» **Your instructions**: Print out the data precisely as it appears here, with no pictures.

» **Supplied records**:
● ● ● ●

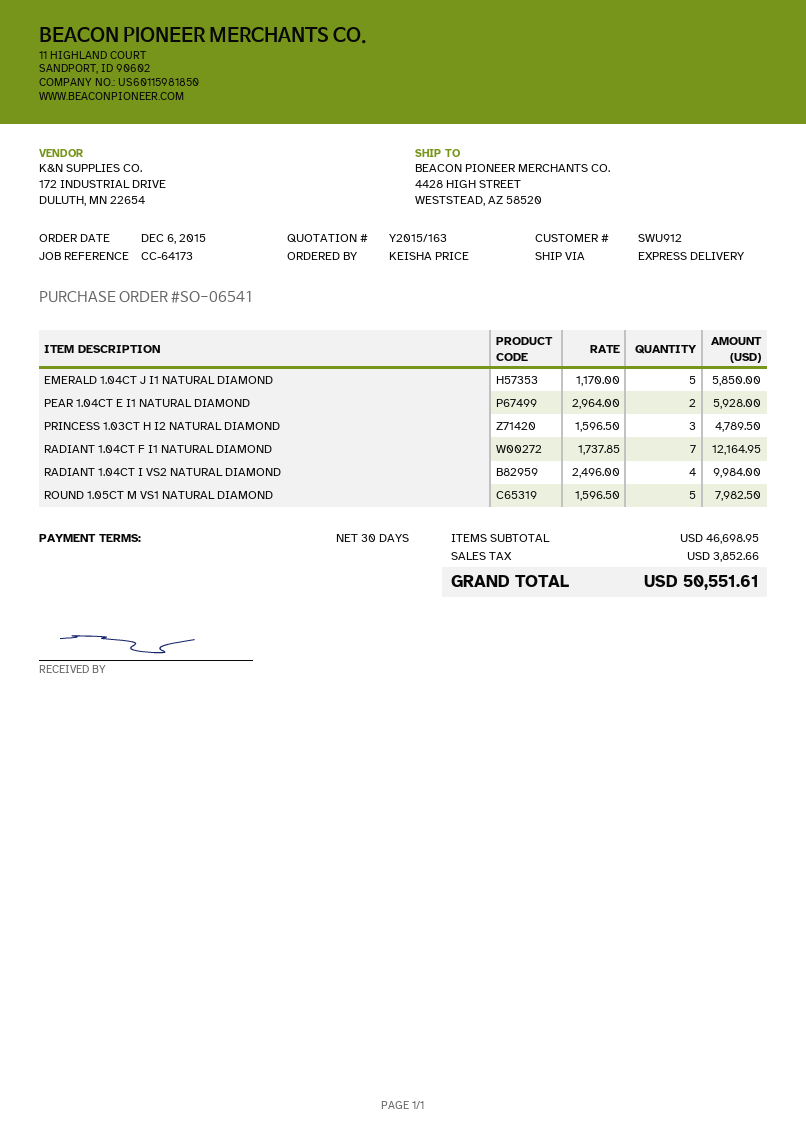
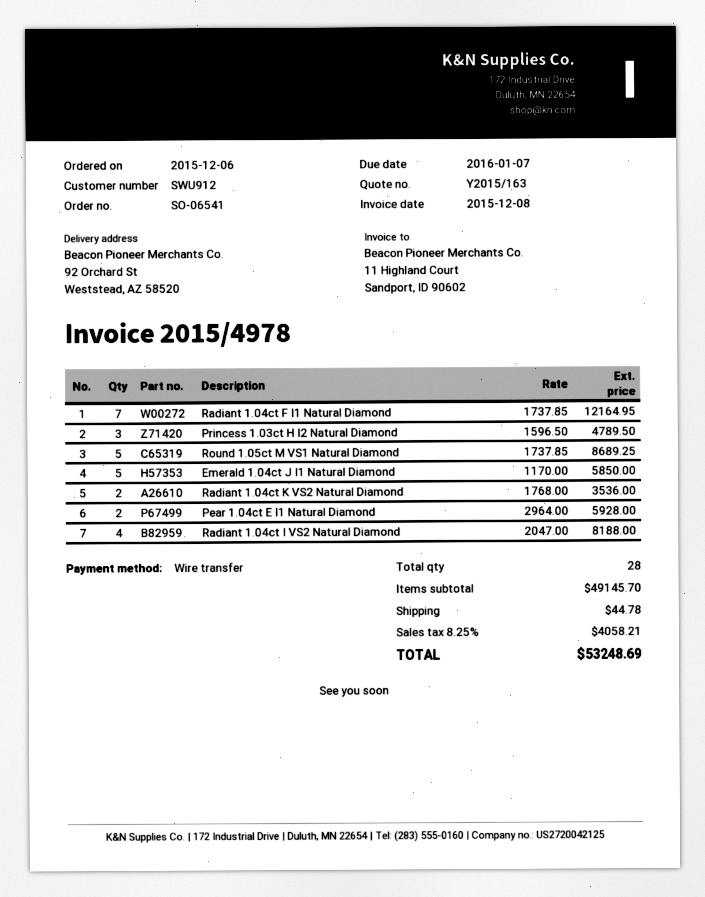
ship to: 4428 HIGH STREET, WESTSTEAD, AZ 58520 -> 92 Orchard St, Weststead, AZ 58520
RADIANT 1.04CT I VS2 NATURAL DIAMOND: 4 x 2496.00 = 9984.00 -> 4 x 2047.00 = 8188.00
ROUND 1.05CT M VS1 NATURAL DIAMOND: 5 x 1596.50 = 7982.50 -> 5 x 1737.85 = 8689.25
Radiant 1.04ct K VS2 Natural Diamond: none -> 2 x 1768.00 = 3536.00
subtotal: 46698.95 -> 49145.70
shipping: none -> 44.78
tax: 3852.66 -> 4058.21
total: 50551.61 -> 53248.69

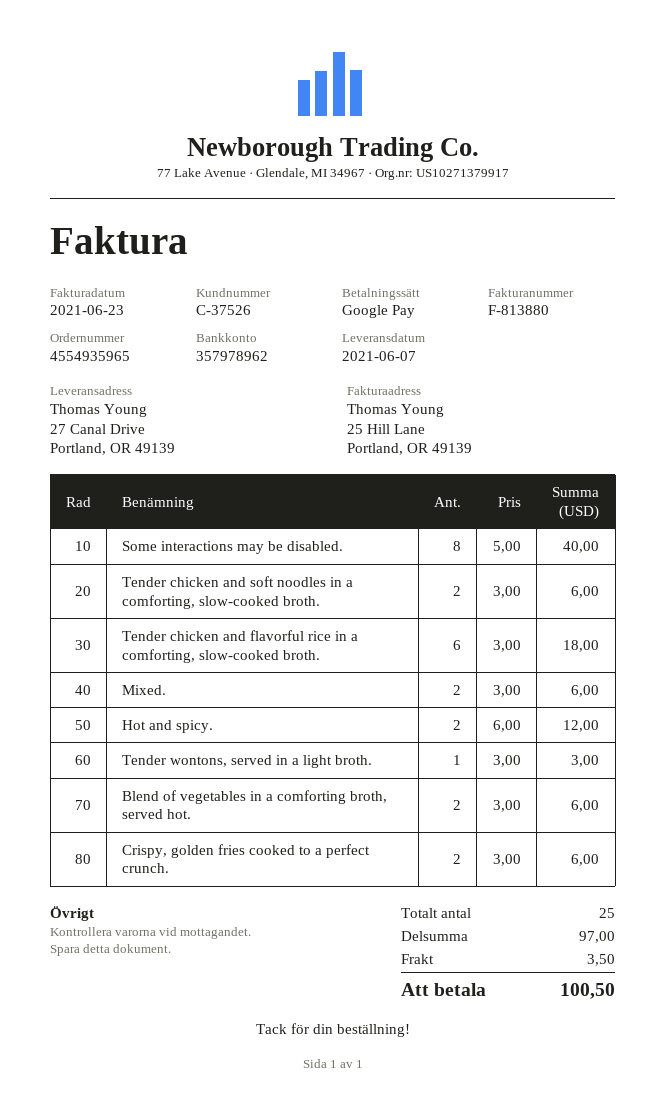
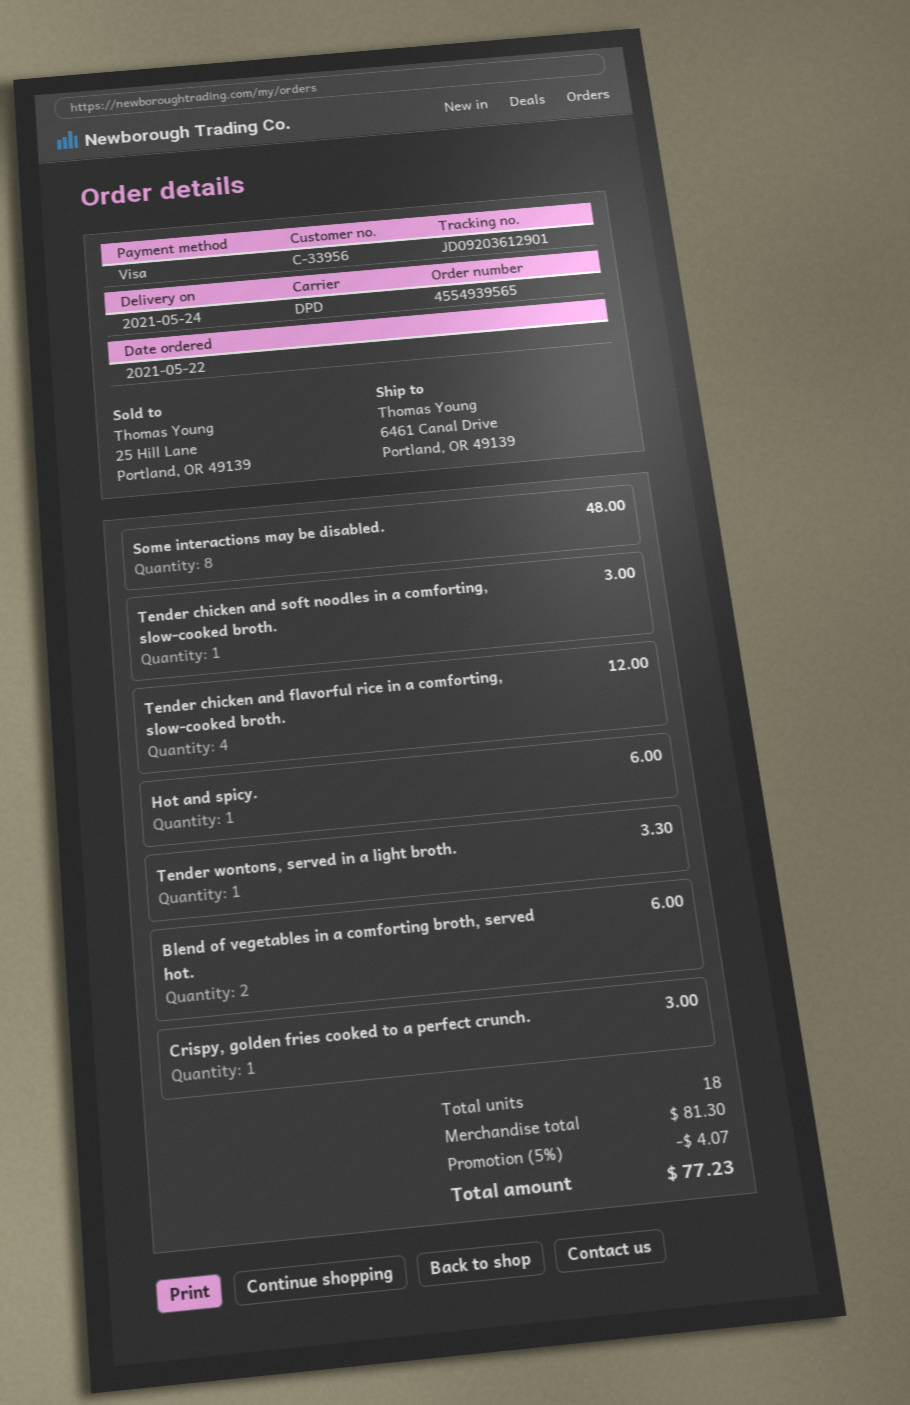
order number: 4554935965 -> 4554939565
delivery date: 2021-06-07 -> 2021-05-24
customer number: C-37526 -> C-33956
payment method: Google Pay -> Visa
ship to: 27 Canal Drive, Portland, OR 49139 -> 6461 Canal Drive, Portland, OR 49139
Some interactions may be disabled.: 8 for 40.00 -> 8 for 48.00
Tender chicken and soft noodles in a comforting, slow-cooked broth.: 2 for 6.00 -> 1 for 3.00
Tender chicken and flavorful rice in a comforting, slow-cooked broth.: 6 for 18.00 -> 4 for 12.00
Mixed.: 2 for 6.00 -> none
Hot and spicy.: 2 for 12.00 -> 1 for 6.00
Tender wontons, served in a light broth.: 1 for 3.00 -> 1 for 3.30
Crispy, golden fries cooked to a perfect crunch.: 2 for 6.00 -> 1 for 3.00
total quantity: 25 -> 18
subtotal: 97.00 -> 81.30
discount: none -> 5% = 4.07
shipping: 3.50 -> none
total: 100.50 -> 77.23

● ● ● ●

» **Task solution**:
ship to: 4428 HIGH STREET, WESTSTEAD, AZ 58520 -> 92 Orchard St, Weststead, AZ 58520
RADIANT 1.04CT I VS2 NATURAL DIAMOND: 4 x 2496.00 = 9984.00 -> 4 x 2047.00 = 8188.00
ROUND 1.05CT M VS1 NATURAL DIAMOND: 5 x 1596.50 = 7982.50 -> 5 x 1737.85 = 8689.25
Radiant 1.04ct K VS2 Natural Diamond: none -> 2 x 1768.00 = 3536.00
subtotal: 46698.95 -> 49145.70
shipping: none -> 44.78
tax: 3852.66 -> 4058.21
total: 50551.61 -> 53248.69

order number: 4554935965 -> 4554939565
delivery date: 2021-06-07 -> 2021-05-24
customer number: C-37526 -> C-33956
payment method: Google Pay -> Visa
ship to: 27 Canal Drive, Portland, OR 49139 -> 6461 Canal Drive, Portland, OR 49139
Some interactions may be disabled.: 8 for 40.00 -> 8 for 48.00
Tender chicken and soft noodles in a comforting, slow-cooked broth.: 2 for 6.00 -> 1 for 3.00
Tender chicken and flavorful rice in a comforting, slow-cooked broth.: 6 for 18.00 -> 4 for 12.00
Mixed.: 2 for 6.00 -> none
Hot and spicy.: 2 for 12.00 -> 1 for 6.00
Tender wontons, served in a light broth.: 1 for 3.00 -> 1 for 3.30
Crispy, golden fries cooked to a perfect crunch.: 2 for 6.00 -> 1 for 3.00
total quantity: 25 -> 18
subtotal: 97.00 -> 81.30
discount: none -> 5% = 4.07
shipping: 3.50 -> none
total: 100.50 -> 77.23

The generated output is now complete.